Cymbal is a Go-based tool that uses tree-sitter for multi-language AST parsing and SQLite for indexed storage, providing fast symbol search, cross-references, impact analysis, and scoped diffs. These Python bindings allow Python developers to programmatically access Cymbal's powerful code analysis capabilities.

Features

  • Repository Indexing: Index code repositories for fast symbol lookup
  • Symbol Search: Search for functions, classes, variables, and other symbols
  • Symbol Investigation: Get detailed information about specific symbols including definitions and references
  • Reference Finding: Find all references to a particular symbol
  • Multi-language Support: Works with all languages supported by Cymbal (via tree-sitter)
  • Clean Python API: Pythonic interface with context managers and convenience functions

Installation

Prerequisites

  1. Go 1.25+: Required for building the bindings
  2. Python 3.7+: Python development headers are required
  3. gopy: Go package for creating Python bindings
  4. Cymbal: The Go library being wrapped

Building from Source

# Clone the repository
git clone <repository-url>
cd py-cymbal

# Build the Python bindings
./build.sh

# Set up environment for development
export LD_LIBRARY_PATH=$(pwd)/python/cymbal:$LD_LIBRARY_PATH

# Install in development mode
pip install -e .

Build Script

The build.sh script automates the entire build process:

  1. Sets up the Go environment with CGO flags for SQLite FTS5
  2. Generates Python bindings using gopy
  3. Builds the C extension
  4. Organizes the Python module structure
  5. Creates a setup.py for pip installation

Usage

Basic Example

import cymbal

# Create a Cymbal instance
with cymbal.Cymbal() as c:
    # Index a repository
    stats = c.index("/path/to/your/repository")
    print(f"Indexing result: {stats}")
    
    # Search for symbols
    results = c.search("handleAuth", limit=10)
    for symbol in results:
        print(f"{symbol.name} ({symbol.kind}) at {symbol.file}:{symbol.start_line}")
    
    # Investigate a specific symbol
    investigation = c.investigate("UserModel")
    print(f"Definition: {investigation.definition}")
    print(f"References: {len(investigation.references)}")
    
    # Find references to a symbol
    references = c.find_references("DatabaseConnection", limit=20)
    for ref in references:
        print(f"Reference at {ref.file}:{ref.line}")

Convenience Functions

import cymbal

# Index a repository (one-liner)
stats = cymbal.index_repository("/path/to/repo")

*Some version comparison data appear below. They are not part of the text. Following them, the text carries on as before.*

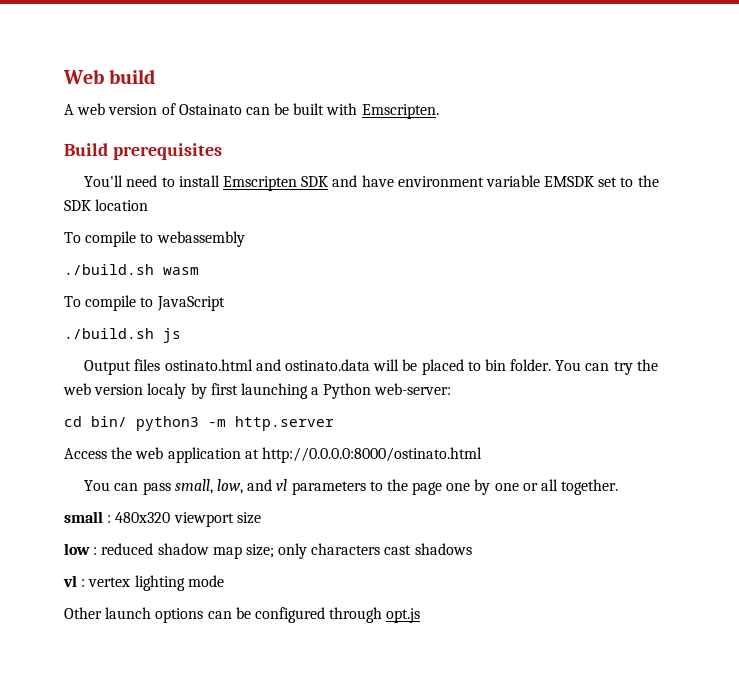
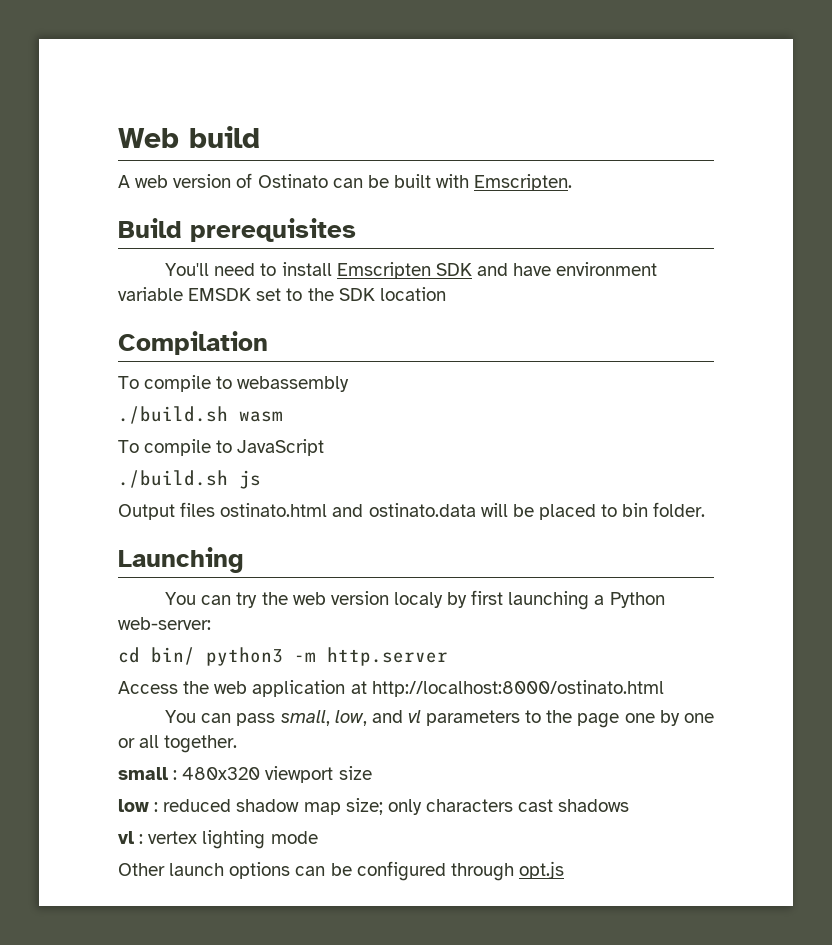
- A web version of Ostainato can be built with Emscripten.
+ A web version of Ostinato can be built with Emscripten.
+ Compilation
- Output files ostinato.html and ostinato.data will be placed to bin folder. You can try the web version localy by first launching a Python web-server:
+ Output files ostinato.html and ostinato.data will be placed to bin folder.
+ Launching
+ You can try the web version localy by first launching a Python web-server:
- Access the web application at http://0.0.0.0:8000/ostinato.html
+ Access the web application at http://localhost:8000/ostinato.html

# Search with existing database path
results = cymbal.search_symbols("config", limit=15, db_path="/path/to/index.db")

# Investigate a symbol
investigation = cymbal.investigate_symbol("ApiClient", db_path="/path/to/index.db")

Advanced Usage

import cymbal

# Reuse an existing index
try:
    c = cymbal.Cymbal()
    c.db_path = "/path/to/existing/index.db"  # Set path to existing database
    
    # Perform searches
    results = c.search("test", limit=5)
    
    # Process results
    for symbol in results:
        print(f"Found: {symbol.name} in {symbol.file}")
        
except Exception as e:
    print(f"Error: {e}")
finally:
    c.close()

API Reference

cymbal.Cymbal Class

__init__(repo_path=None)

Create a new Cymbal instance. Optionally index a repository immediately.

index(repo_path)

Index a repository. Returns statistics about the indexing operation.

search(query, limit=20)

Search for symbols matching the query. Returns a list of symbol results.

investigate(symbol_name)

Investigate a specific symbol. Returns an investigation result with definition and references.

find_references(symbol_name, limit=50)

Find references to a symbol. Returns a list of reference results.

db_path (property)

Get or set the current database path.

close()

Close the Cymbal instance and release resources.

Convenience Functions

index_repository(repo_path)

Convenience function to index a repository.

search_symbols(query, limit=20, db_path=None)

Convenience function to search for symbols.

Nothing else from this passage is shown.